The next few days will determine the extent to which the coup is final, or, just as likely, an accomodation, in which Mugabe agrees to make way after a suitable period for Mnangagwa, in return for a well-provided retirement, probably in the Cape, where he could spend his final days playing dominos with Zuma while raising a glass or two to the armed struggle.

But, as a way of concentrating the mind, the firing squad cannot entirely be dismissed. The generals may call Mugabe His Excellency today. But if he doesn’t play ball, and insists on passing on the reins of power to his wife, he may find some of them have itchy trigger-fingers. Shots were exchanged during the army’s advance on the capital on Tuesday night. The coup may not be as bloodless as some reports might suggest. Chiwengi knows that once you take up arms against your leader, you have to follow through. Were he to order his men to fall back and restore power to Mugabe, he would, in effect, be signing his own death warrant.
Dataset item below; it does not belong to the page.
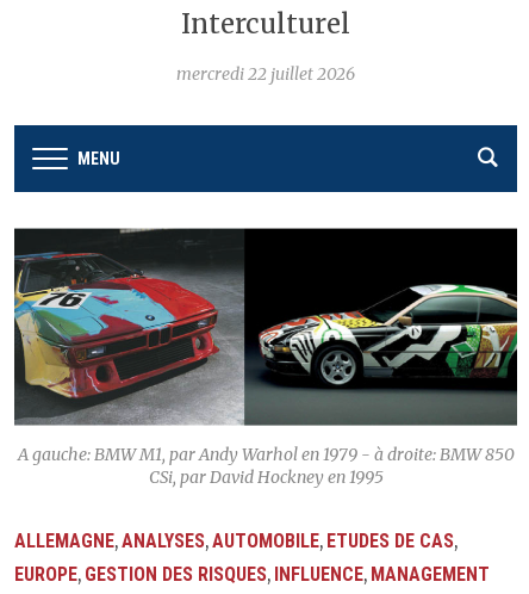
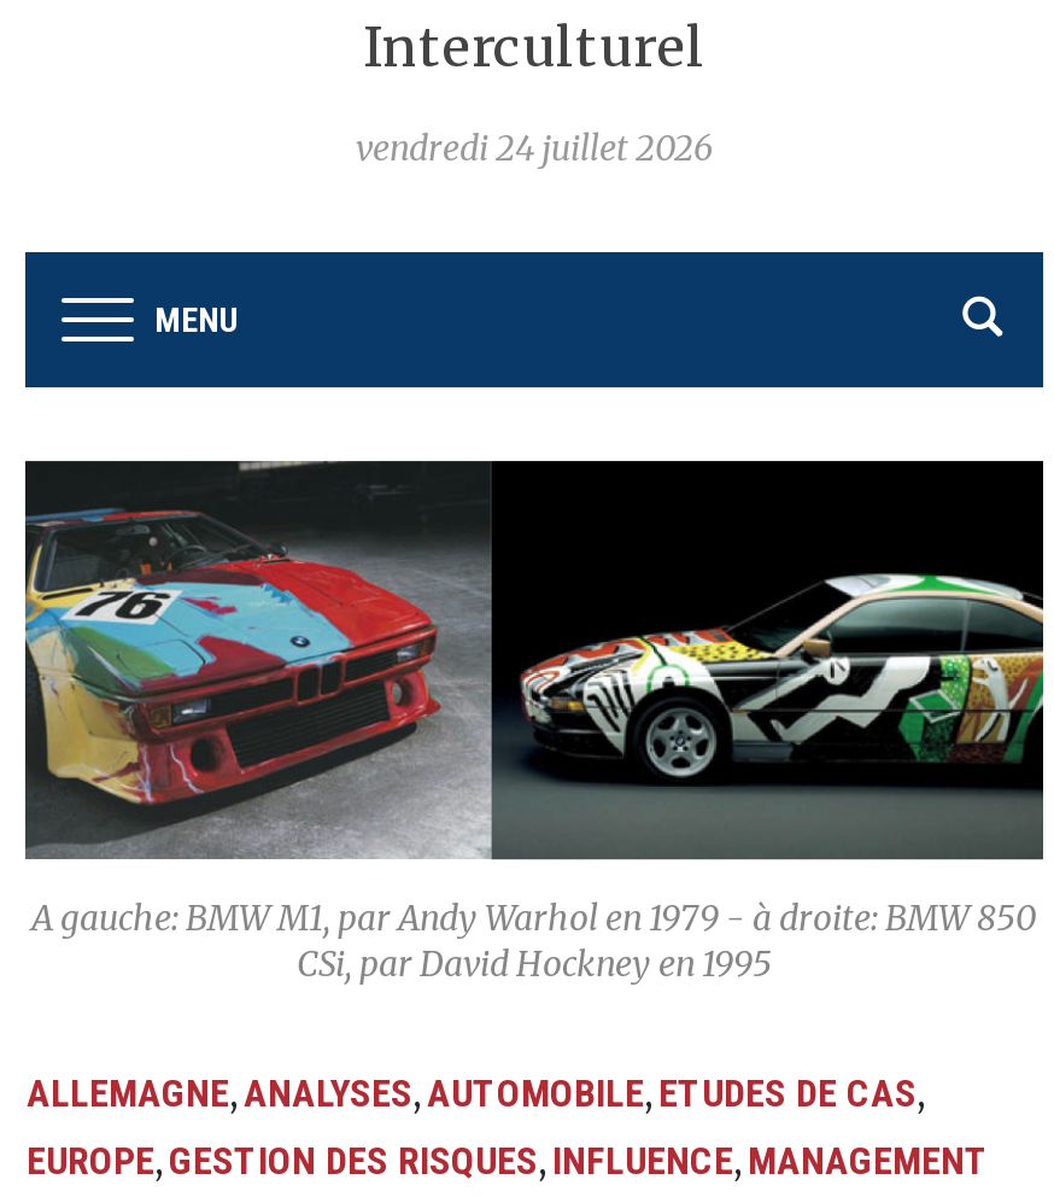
[176,63,355,85] mercredi 22 juillet 2026 -> [356,127,713,170] vendredi 24 juillet 2026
As for the people of Zimbabwe, who have endured Mugabe’s ruthless ineptitude and lust for power for the last 35 years, they will no doubt be praying that the new occupant of the presidential palace – known as the Blue Roof, with its 25 bedrooms and twin lakes – will be someone who understands the extent of his country’s poverty and the urgent need to rebuild the economy. Will they get their wish? Well, stranger things have happened. But not often and not recently.